In this example, we are solving real estate value regression prediction problem using the dataset obtained from the StatLib repository that was derived from the 1990 U.S. census, using one row per census block group. The dataset is imported to an Athena table from S3 and the pipeline imports the data from this table. Data Wrangler transforms the data (i.e. one-hot encoding, etc) as the initial step in the pipeline. The pipeline then proceeds with preprocessing, training using Decision Tree and XGBoost algorithms with hyperparameter tuning, evaluation, and registration of the winning model to the registry. Every trial is recorded in SageMaker Experiments. This pipeline is a modified version of the pipeline provided by MLOps template for model building, training, and deployment.

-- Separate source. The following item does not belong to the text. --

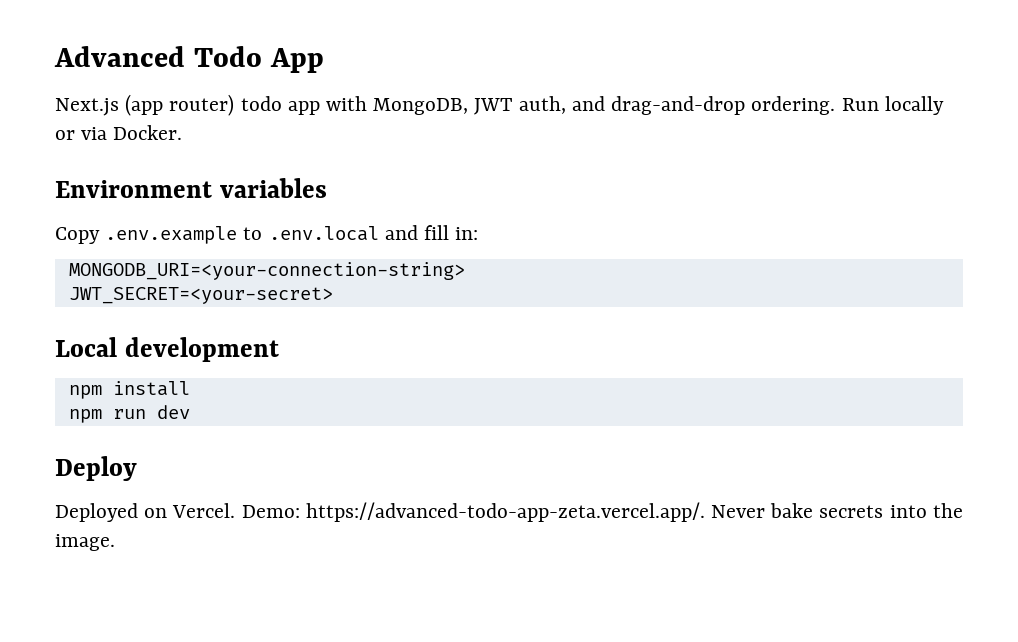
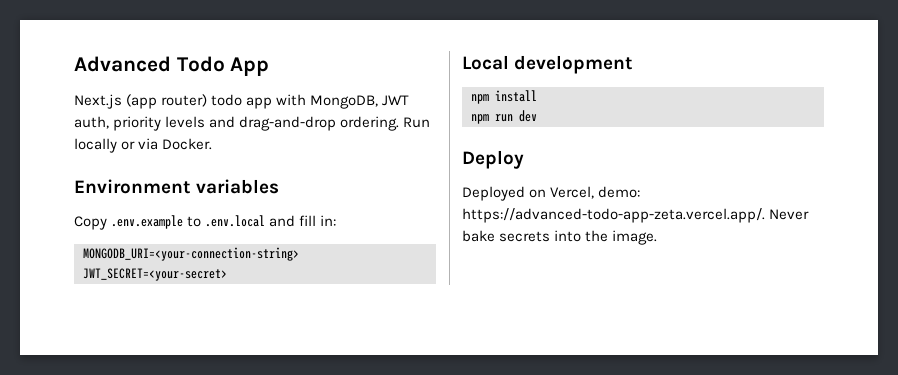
- Next.js (app router) todo app with MongoDB, JWT auth, and drag-and-drop ordering.
+ Next.js (app router) todo app with MongoDB, JWT auth, priority levels and drag-and-drop ordering.
- Deployed on Vercel. Demo: https://advanced-todo-app-zeta.vercel.app/. Never bake secrets into the image.
+ Deployed on Vercel, demo: https://advanced-todo-app-zeta.vercel.app/. Never bake secrets into the image.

Prior to running the pipeline, you have to push the Decision Tree custom container to your own Amazon Elastic Container Registry (ECR). This container is a modified version of Scikit BYO.
You can use the restate-project.ipynb
notebook to experiment from SageMaker Studio before you are ready to checkin your code.

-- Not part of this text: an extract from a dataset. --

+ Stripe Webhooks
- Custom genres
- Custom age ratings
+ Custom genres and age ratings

This dataset was obtained from the StatLib repository and derived from the 1990 U.S. census, using one row per census block group. A block group is the smallest geographical unit for which the U.S. Census Bureau publishes sample data (a block group typically has a population of 600 to 3,000 people).
The dataset contains the following features:
longitude
latitude
housingMedianAge
totalRooms
totalBedrooms
population
households
medianIncome (dropped in the pipeline)
medianHouseValue (target)
- S3 bucket
sagemaker-restate-<AWS ACCOUNT ID>
is created and raw data has been uploaded tos3://sagemaker-restate-<AWS ACCOUNT ID>/raw/california/
. - SageMaker project is already created. Recommendation is to create a SageMaker project using SageMaker-provide MLOps template for model building, training, and deployment template.

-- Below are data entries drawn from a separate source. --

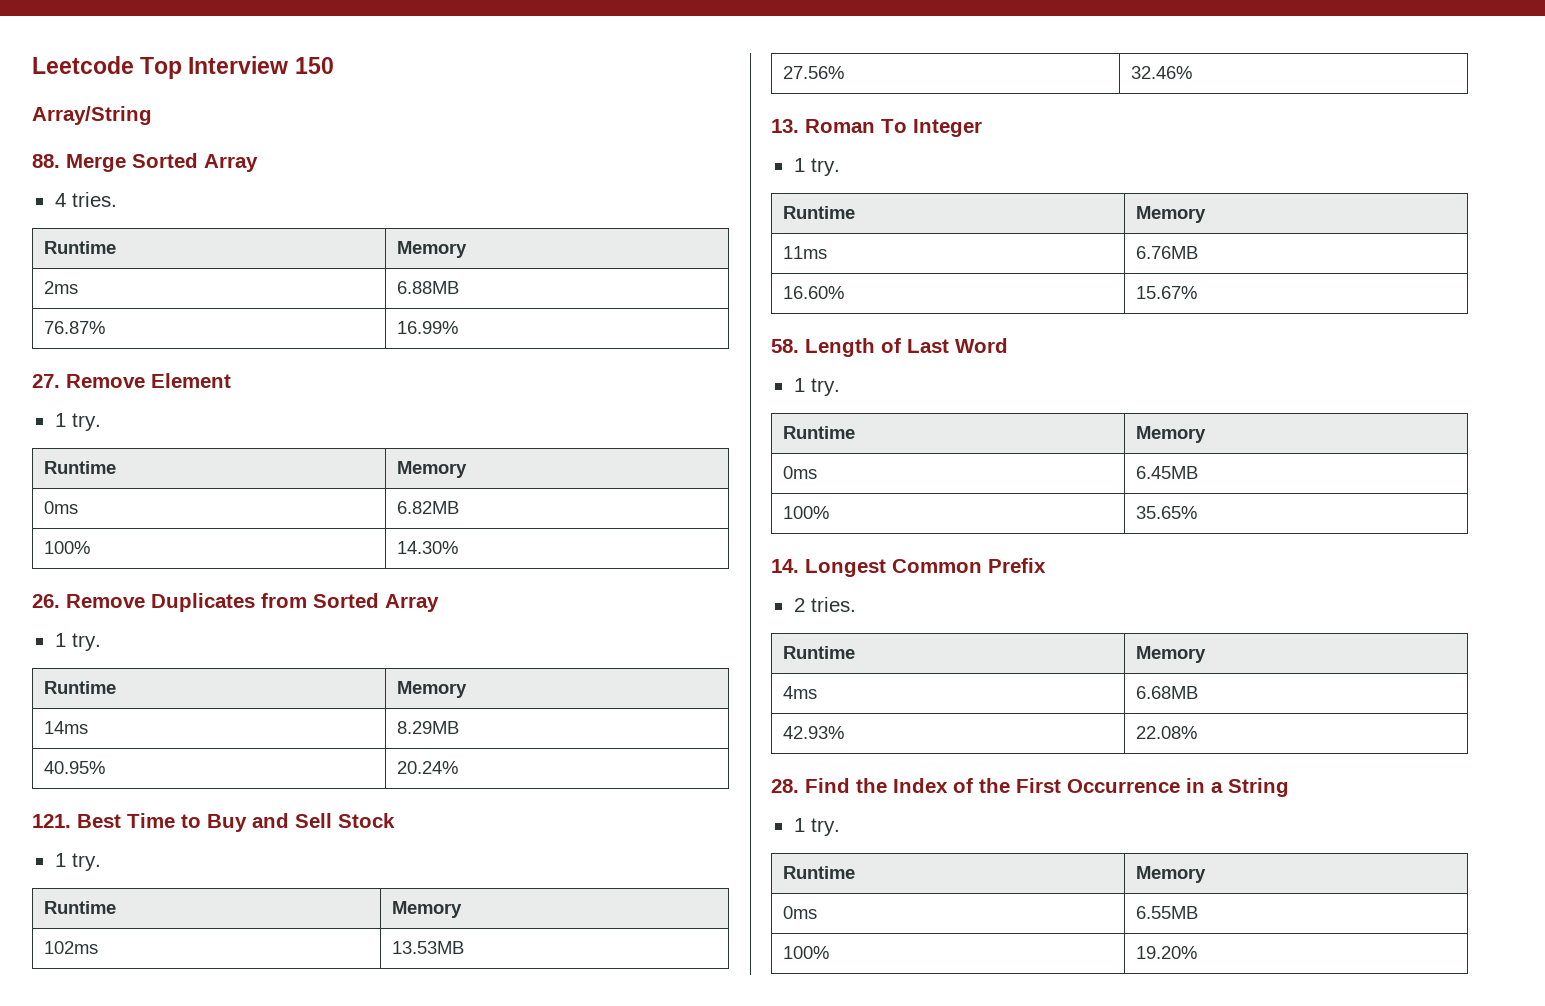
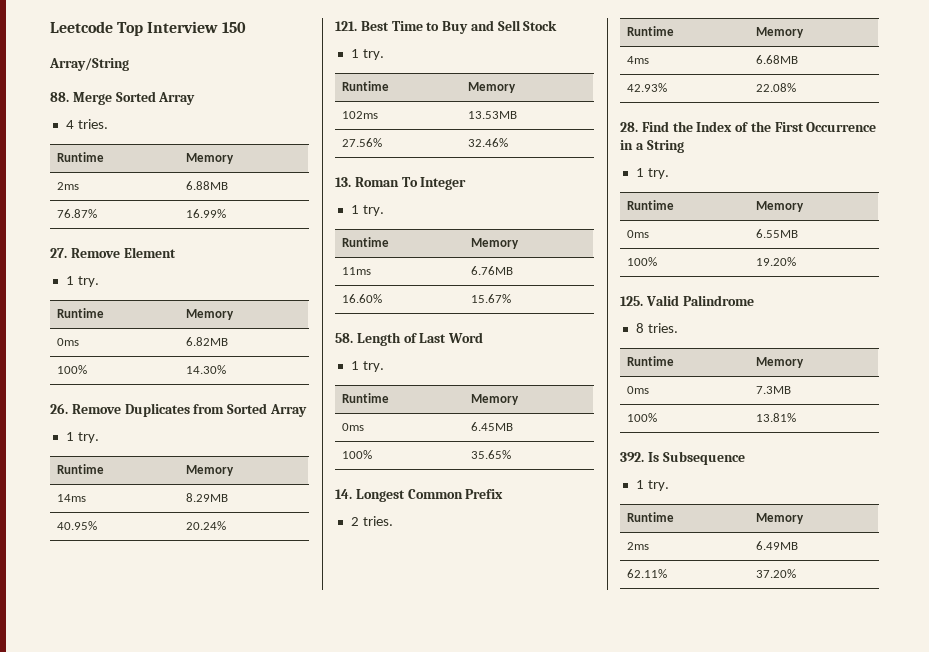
+ 125. Valid Palindrome
+ 8 tries.
+ Runtime | Memory
+ 0ms | 7.3MB
+ 100% | 13.81%
+ 392. Is Subsequence
+ 1 try.
+ Runtime | Memory
+ 2ms | 6.49MB
+ 62.11% | 37.20%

- Necessary IAM service roles are already created.
This sample code is not designed for production deployment out-of-the-box, so further security enhancements may need to be added according to your own requirements before pushing to production. Security recommendations include, but are not limited to, the following:
- Use private ECR
- Use a more defined IAM permission for service roles
- Use interface / gateway VPC endpoints to prevent communication traffic from traversing public network
- Use S3 VPC endpoint policy which controls access to specified Amazon S3 buckets only
The following IAM roles are required:
1 - AmazonSageMakerServiceCatalogProductsUseRole-restate with the following managed policies:
- AmazonAthenaFullAccess
- AmazonSageMakerFullAccess
2 - AWSGlueServiceRole-restate with the following managed policies:
- AmazonS3FullAccess
- AWSGlueServiceRole
restate-project.ipynb has been tested in a SageMaker notebook instance that is using a kernel with Python 3.7 installed. This SageMaker notebook instance is attached with an IAM role with the following managed policies:
- AmazonEC2ContainerRegistryFullAccess
- AmazonS3FullAccess
- AWSGlueConsoleSageMakerNotebookFullAccess
- CloudWatchLogsFullAccess
- AWSCodeCommitReadOnly AWS managed - this is needed assuming you code is pulled from CodeCommit
- AmazonSageMakerFullAccess
This SageMaker notebook is attached with an IAM role with the following in-line policy:
{
"Version": "2012-10-17",
"Statement": [
{
"Effect": "Allow",
"Action": [
"iam:CreateRole",
"iam:AttachRolePolicy"
],
"Resource": "*"
}
]
}
This library is licensed under the MIT-0 License. See the LICENSE file.